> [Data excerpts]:
--*--
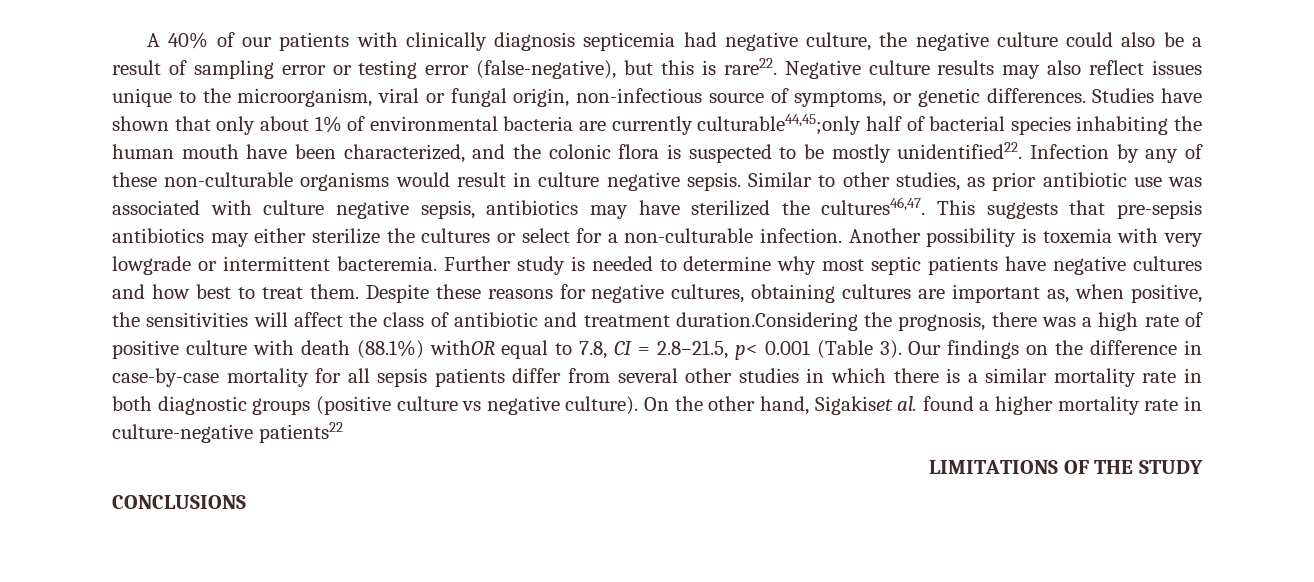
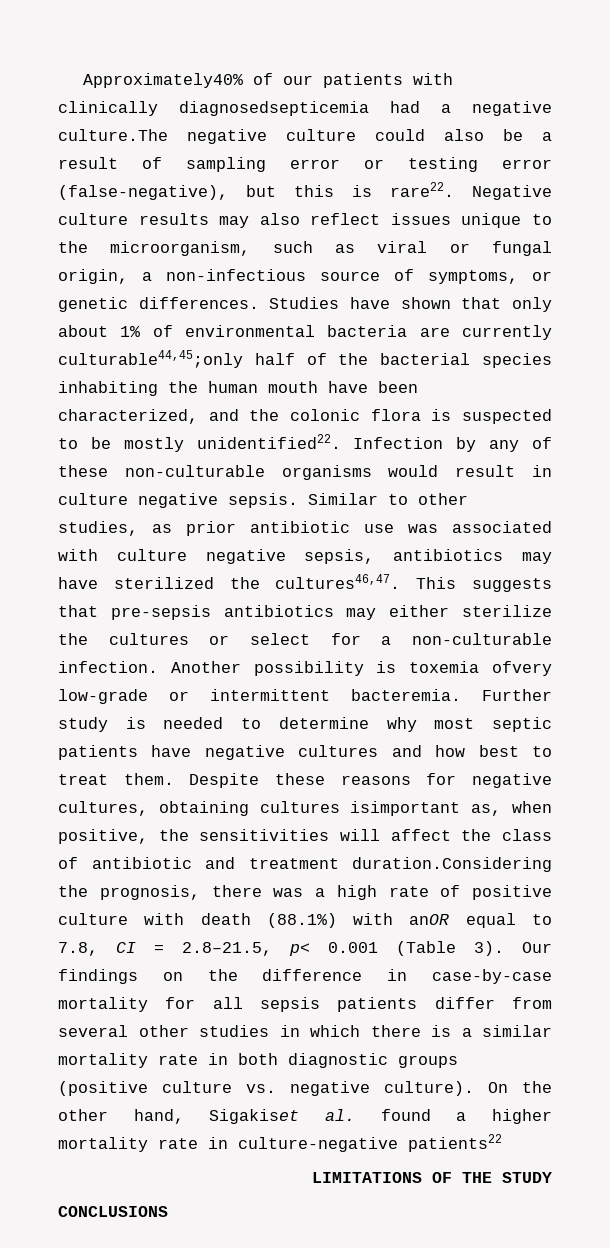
- A 40% of our patients with clinically diagnosis septicemia had negative culture, the negative culture could also be a result of sampling error or testing error (false-negative), but this is rare22.
+ Approximately40% of our patients with clinically diagnosedsepticemia had a negative culture.The negative culture could also be a result of sampling error or testing error (false-negative), but this is rare22.
- Negative culture results may also reflect issues unique to the microorganism, viral or fungal origin, non-infectious source of symptoms, or genetic differences.
+ Negative culture results may also reflect issues unique to the microorganism, such as viral or fungal origin, a non-infectious source of symptoms, or genetic differences.
- Studies have shown that only about 1% of environmental bacteria are currently culturable44,45;only half of bacterial species inhabiting the human mouth have been characterized, and the colonic flora is suspected to be mostly unidentified22.
+ Studies have shown that only about 1% of environmental bacteria are currently culturable44,45;only half of the bacterial species inhabiting the human mouth have been characterized, and the colonic flora is suspected to be mostly unidentified22.
- Another possibility is toxemia with very lowgrade or intermittent bacteremia.
+ Another possibility is toxemia ofvery low-grade or intermittent bacteremia.
- Despite these reasons for negative cultures, obtaining cultures are important as, when positive, the sensitivities will affect the class of antibiotic and treatment duration.Considering the prognosis, there was a high rate of positive culture with death (88.1%) withOR equal to 7.8, CI = 2.8–21.5, p< 0.001 (Table 3).
+ Despite these reasons for negative cultures, obtaining cultures isimportant as, when positive, the sensitivities will affect the class of antibiotic and treatment duration.Considering the prognosis, there was a high rate of positive culture with death (88.1%) with anOR equal to 7.8, CI = 2.8–21.5, p< 0.001 (Table 3).
- Our findings on the difference in case-by-case mortality for all sepsis patients differ from several other studies in which there is a similar mortality rate in both diagnostic groups (positive culture vs negative culture).
+ Our findings on the difference in case-by-case mortality for all sepsis patients differ from several other studies in which there is a similar mortality rate in both diagnostic groups (positive culture vs. negative culture).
--*--
> [WHAT THE EXERCISE ASKS]: Copy every line of the records exactly as it is written, but not the pictures.

> [FINAL ANSWER]:
- A 40% of our patients with clinically diagnosis septicemia had negative culture, the negative culture could also be a result of sampling error or testing error (false-negative), but this is rare22.
+ Approximately40% of our patients with clinically diagnosedsepticemia had a negative culture.The negative culture could also be a result of sampling error or testing error (false-negative), but this is rare22.
- Negative culture results may also reflect issues unique to the microorganism, viral or fungal origin, non-infectious source of symptoms, or genetic differences.
+ Negative culture results may also reflect issues unique to the microorganism, such as viral or fungal origin, a non-infectious source of symptoms, or genetic differences.
- Studies have shown that only about 1% of environmental bacteria are currently culturable44,45;only half of bacterial species inhabiting the human mouth have been characterized, and the colonic flora is suspected to be mostly unidentified22.
+ Studies have shown that only about 1% of environmental bacteria are currently culturable44,45;only half of the bacterial species inhabiting the human mouth have been characterized, and the colonic flora is suspected to be mostly unidentified22.
- Another possibility is toxemia with very lowgrade or intermittent bacteremia.
+ Another possibility is toxemia ofvery low-grade or intermittent bacteremia.
- Despite these reasons for negative cultures, obtaining cultures are important as, when positive, the sensitivities will affect the class of antibiotic and treatment duration.Considering the prognosis, there was a high rate of positive culture with death (88.1%) withOR equal to 7.8, CI = 2.8–21.5, p< 0.001 (Table 3).
+ Despite these reasons for negative cultures, obtaining cultures isimportant as, when positive, the sensitivities will affect the class of antibiotic and treatment duration.Considering the prognosis, there was a high rate of positive culture with death (88.1%) with anOR equal to 7.8, CI = 2.8–21.5, p< 0.001 (Table 3).
- Our findings on the difference in case-by-case mortality for all sepsis patients differ from several other studies in which there is a similar mortality rate in both diagnostic groups (positive culture vs negative culture).
+ Our findings on the difference in case-by-case mortality for all sepsis patients differ from several other studies in which there is a similar mortality rate in both diagnostic groups (positive culture vs. negative culture).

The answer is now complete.